Does any of this paint a picture of the American Jewish community, outside the minds of the editors? Is the list a snapshot, a caricature, a wish list? At best the Daily Beast/Newsweek list is useful in spite of itself, and in spite of being embedded in a maddening kaleidoscope of the weighty and the idiotic, from comedian Stephen Colbert’s musings on youth unemployment and a list of “5 incredible ski spots” to Paul Begala’s preemptive attack on the Supreme Court for potentially striking down the Affordable Care Act.
This context matters in that the Daily Beast/Newsweek is marketing a Jewish story to non-Jews.
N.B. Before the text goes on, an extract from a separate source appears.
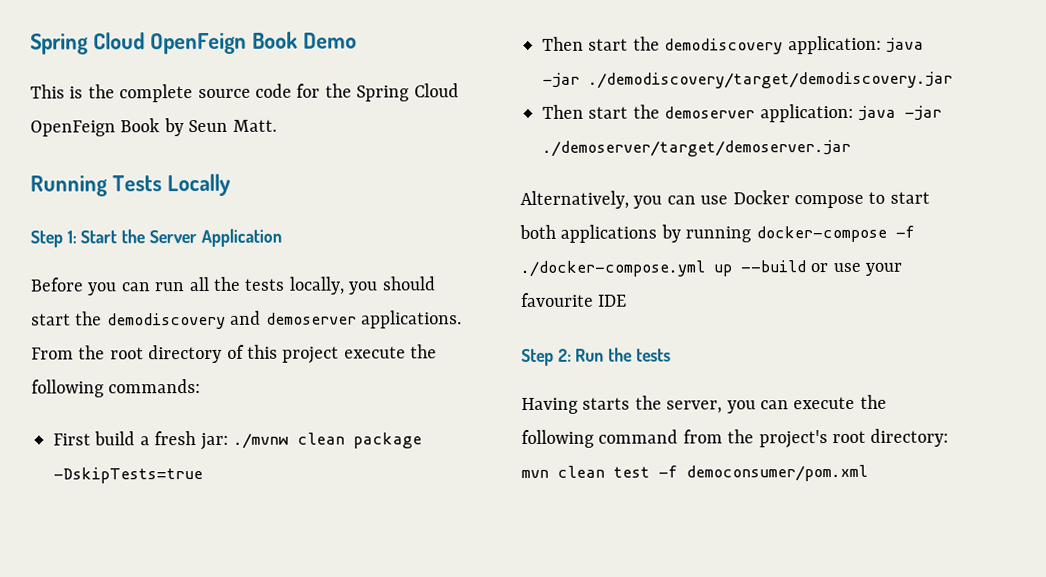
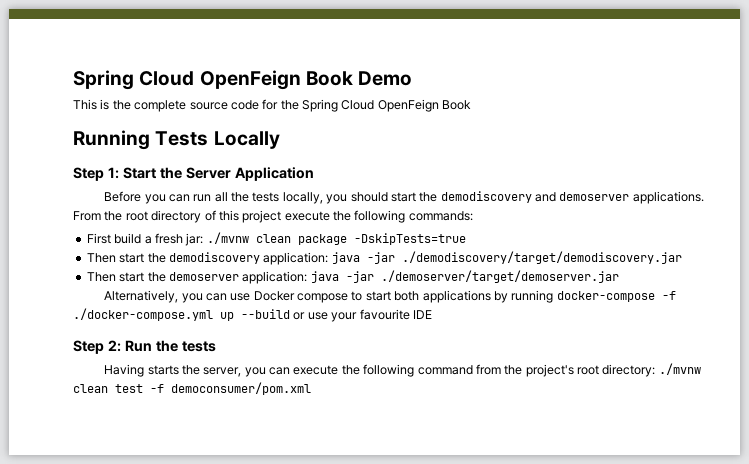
[163,118,277,137] by Seun Matt. -> (472, 105) none
[521,469,549,479] mvn -> [658,363,701,375] ./mvnw

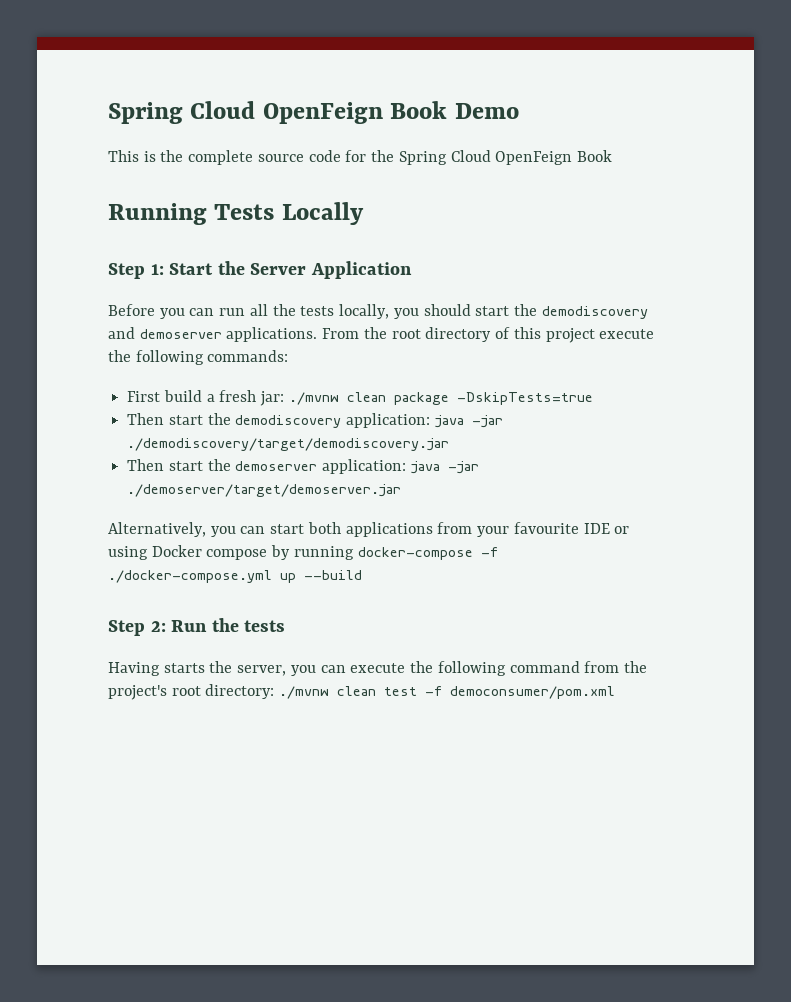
[230,290,491,303] use Docker compose to start both applications -> [270,522,630,537] [108,545,268,560] start both applications from your favourite IDE or using Docker compose
[293,309,432,322] or use your favourite IDE -> (362, 575) none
That story is resolutely positive; the Jewish community has earnest leaders, most of whom are under 60, doing good works with their eyes set firmly on the future. The institutions they lead are dynamic and the causes they promote are wholesome. Grinding, prosaic reality is pushed to the background, along with the truly tawdry aspects of Jewish life and rabbinic leadership. There are no child molesters, tax cheats, or organ brokers, and no one demanding that Israel be dismantled. Overexposed self-promoters are at a minimum (tabloid fixture Marc Schneier clocks in at #35 for his “consistently bold work on Jewish-Muslim coexistence,” while the previously ubiquitous Shmuley Boteach drops from #11 to #30). The Jewish community does not appear to be shrinking, or aging, or torn apart by dissent over Israel, women, or gays. The Daily Beast/Newsweek list is almost enough to give one hope—which perhaps in the end is what is needed.